Research Digest How to better manage the customer journey in access-based consumption
In “Access-based customer journeys” published in the Journal of the Academy of Marketing Science (2023), Laetitia Mimoun, along with co-authors Lez Trujillo-Torres, Eda Anlamlier, Lagnajita Chatterjee and Delphine Dion, identify the specificities of the customer journey on access-based platforms and develop recommendations to better manage it.
Why study this
From Netflix to Zipcar, a huge market has developed to give consumers temporary access to products via online platforms. The market for these access-based platforms is projected to grow from $15 billion in 2014 to $335 in 2025. The customer journey is distinct from that of service-based platforms (such as Blablacar or Uber, where product ownership is retained by another actor) or ownership-based platforms (like CarMax, whose model is more similar to an online retailer's). Yet marketing research has not yet developed a specific model to understand the unique opportunities and challenges associated with access-based platform consumption. This is why the authors set out to explore the specific nature of this customer journey through a qualitative study of Rent the Runway (RTR), a well-established and fast-growing platform that provides short-term access to designer apparel.
Findings
- The key specific features of access-based platforms are: temporary access to market offerings, transfer of economic value, internet intermediation, expanded role of the customer who assumes some supply and demand roles, and crowdsourced supply.

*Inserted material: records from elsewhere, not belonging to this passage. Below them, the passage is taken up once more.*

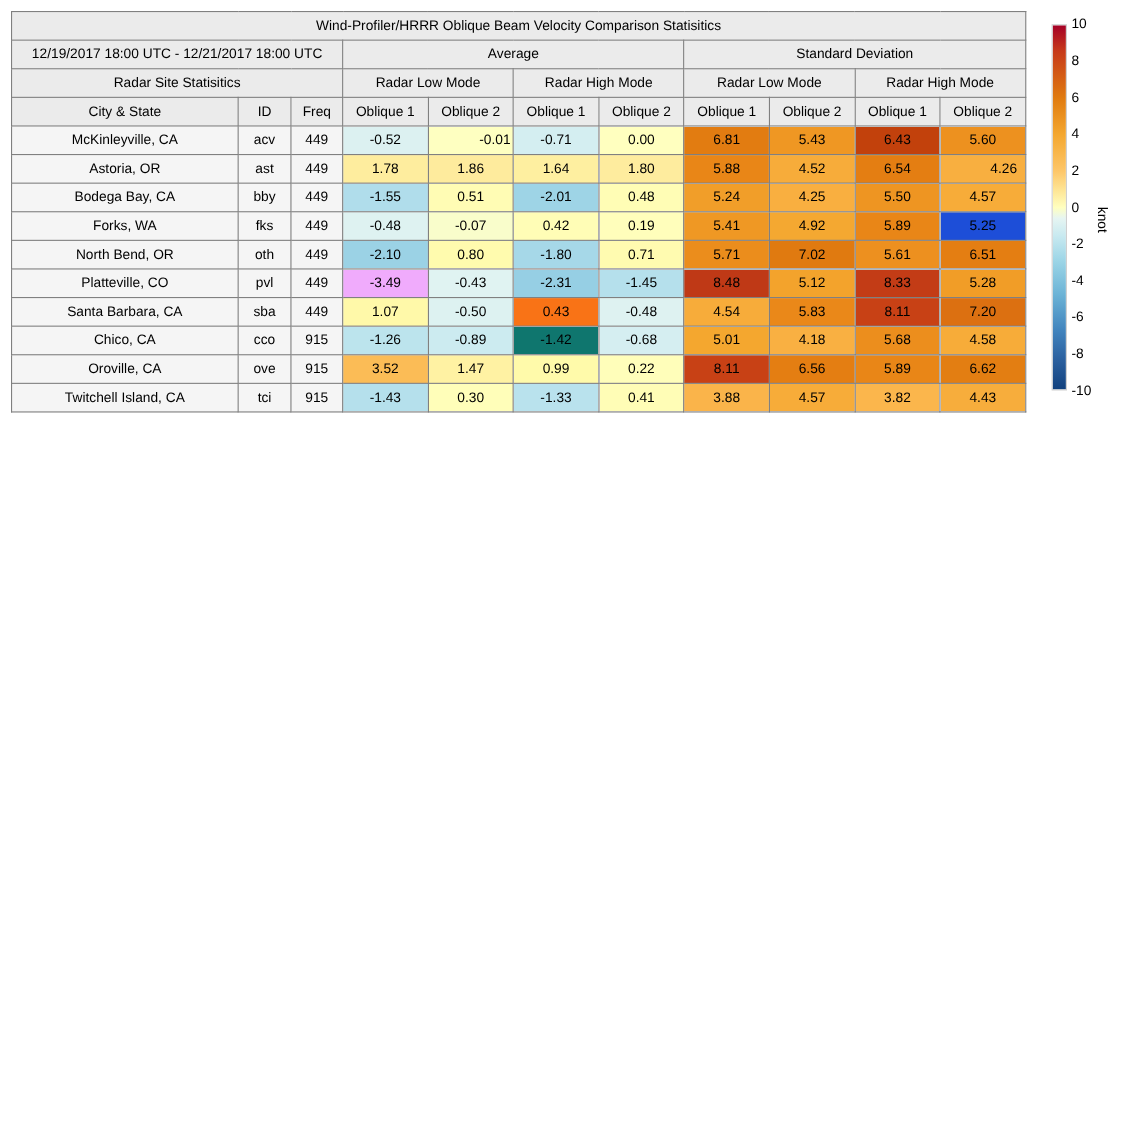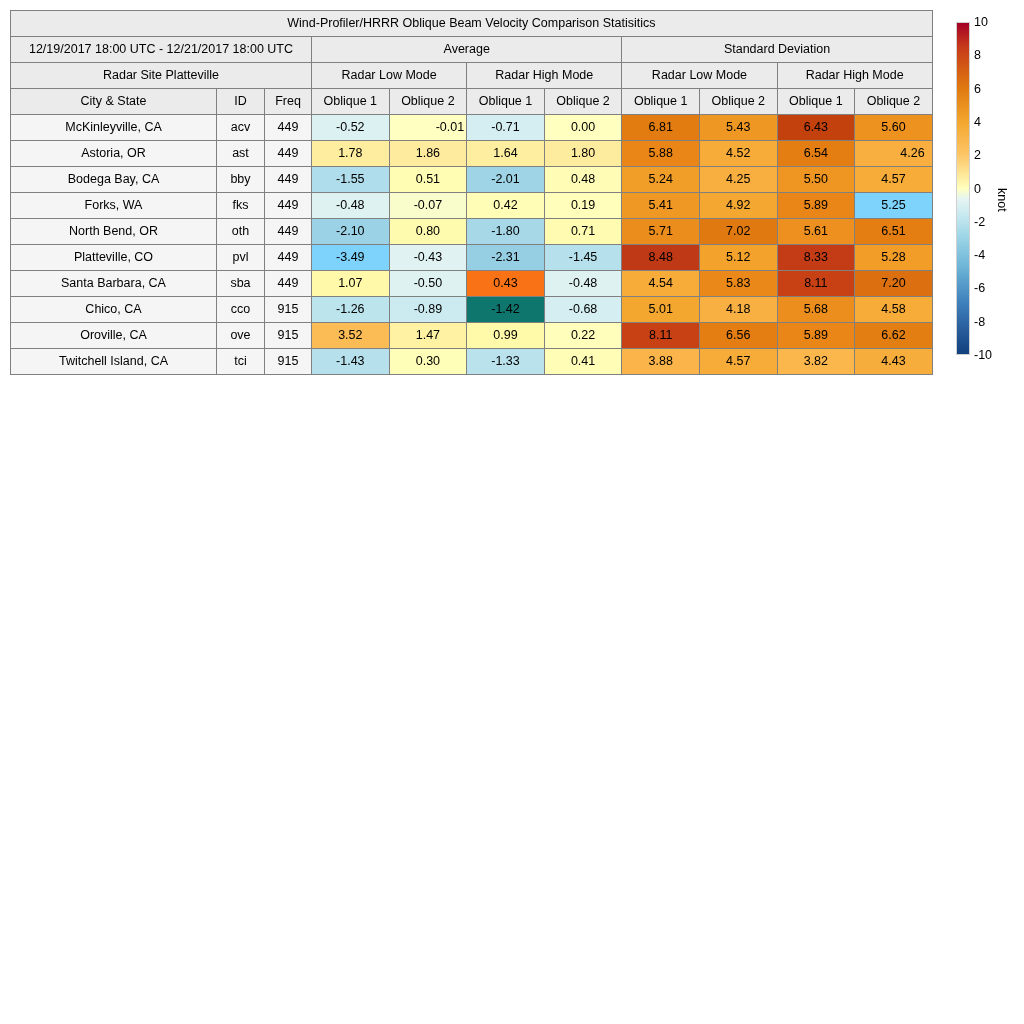--- a/index.html
+++ b/index.html
@@ -142,21 +142,21 @@
     <tbody>
       <tr>
         <td class="hdr hdr-title" colspan="11">Wind-Profiler/HRRR Oblique Beam Velocity Comparison Statisitics</td>
       </tr>
       <tr>
         <td class="hdr daterange" colspan="3">12/19/2017 18:00 UTC - 12/21/2017 18:00 UTC</td>
         <td class="hdr" colspan="4">Average</td>
         <td class="hdr" colspan="4">Standard Deviation</td>
       </tr>
       <tr>
-        <td class="hdr" colspan="3">Radar Site Platteville</td>
+        <td class="hdr" colspan="3">Radar Site Statisitics</td>
         <td class="hdr" colspan="2">Radar Low Mode</td>
         <td class="hdr" colspan="2">Radar High Mode</td>
         <td class="hdr" colspan="2">Radar Low Mode</td>
         <td class="hdr" colspan="2">Radar High Mode</td>
       </tr>
       <tr>
         <td class="hdr">City &amp; State</td>
         <td class="hdr">ID</td>
         <td class="hdr">Freq</td>
         <td class="hdr">Oblique 1</td>
@@ -213,40 +213,40 @@
           <td class="bodycell">Forks, WA</td>
           <td class="bodycell">fks</td>
           <td class="bodycell">449</td>
           <td class="datacell" style="background: rgb(222, 242, 241);">-0.48</td>
           <td class="datacell" style="background: rgb(249, 253, 203);">-0.07</td>
           <td class="datacell" style="background: rgb(255, 253, 182);">0.42</td>
           <td class="datacell" style="background: rgb(255, 254, 187);">0.19</td>
           <td class="datacell" style="background: rgb(239, 152, 36);">5.41</td>
           <td class="datacell" style="background: rgb(244, 168, 49);">4.92</td>
           <td class="datacell" style="background: rgb(233, 134, 23);">5.89</td>
-          <td class="datacell" style="background: #7dd3fc;">5.25</td>
+          <td class="datacell" style="background: #1d4ed8;">5.25</td>
         </tr>
         <tr>
           <td class="bodycell">North Bend, OR</td>
           <td class="bodycell">oth</td>
           <td class="bodycell">449</td>
           <td class="datacell" style="background: rgb(155, 210, 229);">-2.10</td>
           <td class="datacell" style="background: rgb(255, 251, 174);">0.80</td>
           <td class="datacell" style="background: rgb(166, 216, 232);">-1.80</td>
           <td class="datacell" style="background: rgb(255, 251, 176);">0.71</td>
           <td class="datacell" style="background: rgb(235, 141, 28);">5.71</td>
           <td class="datacell" style="background: rgb(224, 122, 16);">7.02</td>
           <td class="datacell" style="background: rgb(237, 144, 31);">5.61</td>
           <td class="datacell" style="background: rgb(228, 126, 18);">6.51</td>
         </tr>
         <tr>
           <td class="bodycell">Platteville, CO</td>
           <td class="bodycell">pvl</td>
           <td class="bodycell">449</td>
-          <td class="datacell" style="background: #7dd3fc;">-3.49</td>
+          <td class="datacell" style="background: #f0abfc;">-3.49</td>
           <td class="datacell" style="background: rgb(224, 243, 242);">-0.43</td>
           <td class="datacell" style="background: rgb(150, 207, 228);">-2.31</td>
           <td class="datacell" style="background: rgb(181, 224, 236);">-1.45</td>
           <td class="datacell" style="background: rgb(191, 57, 22);">8.48</td>
           <td class="datacell" style="background: rgb(243, 163, 44);">5.12</td>
           <td class="datacell" style="background: rgb(195, 60, 22);">8.33</td>
           <td class="datacell" style="background: rgb(241, 157, 39);">5.28</td>
         </tr>
         <tr>
           <td class="bodycell">Santa Barbara, CA</td>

- Such platforms struggle to manage the customer journey because of three elements, over which they have limited control:
- The extended role of customers (“prosumers,” at the nexus of producers and consumers) in the value chain;
- The interconnected experience of multiple customers, with each customer's actions affecting other customers' experience;
- The instrumental sociality among customers, with social influences (via reviews for example) shaping and possibly constraining the experiences of some customers more than others.
- Because access-based consumption requires a significant amount of customer work to function effectively, customers, in their role as prosumers, have many opportunities for – largely unpredictable from the platforms' perspective – “job crafting” or making physical and cognitive changes to their tasks.
- The job crafting practices of customers, including stretching the platforms' policies to the extreme, or reconfiguring circulation flows, may allow them to individually avoid pain points, or make their journey “sticky” (more unpredictable and enjoyable).
- While these job crafting practices may have beneficial collective outcomes (increased exchange value creation for example), they may also disrupt systemic flows by creating delays, reducing the availability of shared products or damaging them.
- To develop journey agility, managers should identify job crafting practices and their impact (disruptive or value-enhancing); they should also encourage positive interdependencies and make them more salient (e.g. send reminders about the date a product is due back) to prevent systemic failures.
A single journey’s deviation from the planned path may significantly disrupt many other journeys. These disruptions can be localized if they only affect the next customer in the circular flow of distribution (e.g., slight delay in returning a product); they can also be massive if customers share their context and content expertise on social media and if many customers begin using similar crafting practices.
Key insight
The nature of access-based journeys, especially those characterized by platforms’ limited control and customers’ extensive co-production responsibilities, gives customers much latitude to define and enact the journey.
Impact
Managers will improve the platform's performance if they work to direct job crafting efforts – either by discouraging disruptive ones or integrating effective ones into normal business operations – and to weaken interdependencies that cause large-scale disruptions.
Final takeaway
In managing access-based customer journeys, companies should focus primarily on the agile management of just-in-time circulation and supplement this with strategies for avoiding systemic failures that arise from job crafting strategies and massive customer interdependencies.